» **Exercise goal**
The answer must be the full listing, reproduced word for word.

-------------------------

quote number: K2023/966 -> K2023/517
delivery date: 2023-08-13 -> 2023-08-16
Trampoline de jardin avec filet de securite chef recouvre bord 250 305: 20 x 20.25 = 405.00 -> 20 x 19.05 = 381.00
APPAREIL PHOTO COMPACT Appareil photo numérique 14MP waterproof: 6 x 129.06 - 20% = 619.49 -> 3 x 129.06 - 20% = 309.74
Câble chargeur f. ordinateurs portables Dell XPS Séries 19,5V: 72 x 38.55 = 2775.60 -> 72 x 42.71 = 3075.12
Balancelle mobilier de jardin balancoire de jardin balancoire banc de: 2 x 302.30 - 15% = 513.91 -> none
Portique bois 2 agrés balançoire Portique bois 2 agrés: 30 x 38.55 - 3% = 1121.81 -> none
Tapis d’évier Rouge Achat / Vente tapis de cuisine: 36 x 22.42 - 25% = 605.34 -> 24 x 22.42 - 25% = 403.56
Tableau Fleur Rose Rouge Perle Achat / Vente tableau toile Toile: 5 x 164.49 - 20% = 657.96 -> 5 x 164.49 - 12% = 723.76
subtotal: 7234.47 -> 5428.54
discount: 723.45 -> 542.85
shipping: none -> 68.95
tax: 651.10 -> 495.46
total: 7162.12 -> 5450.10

-------------------------

» **Task response**
quote number: K2023/966 -> K2023/517
delivery date: 2023-08-13 -> 2023-08-16
Trampoline de jardin avec filet de securite chef recouvre bord 250 305: 20 x 20.25 = 405.00 -> 20 x 19.05 = 381.00
APPAREIL PHOTO COMPACT Appareil photo numérique 14MP waterproof: 6 x 129.06 - 20% = 619.49 -> 3 x 129.06 - 20% = 309.74
Câble chargeur f. ordinateurs portables Dell XPS Séries 19,5V: 72 x 38.55 = 2775.60 -> 72 x 42.71 = 3075.12
Balancelle mobilier de jardin balancoire de jardin balancoire banc de: 2 x 302.30 - 15% = 513.91 -> none
Portique bois 2 agrés balançoire Portique bois 2 agrés: 30 x 38.55 - 3% = 1121.81 -> none
Tapis d’évier Rouge Achat / Vente tapis de cuisine: 36 x 22.42 - 25% = 605.34 -> 24 x 22.42 - 25% = 403.56
Tableau Fleur Rose Rouge Perle Achat / Vente tableau toile Toile: 5 x 164.49 - 20% = 657.96 -> 5 x 164.49 - 12% = 723.76
subtotal: 7234.47 -> 5428.54
discount: 723.45 -> 542.85
shipping: none -> 68.95
tax: 651.10 -> 495.46
total: 7162.12 -> 5450.10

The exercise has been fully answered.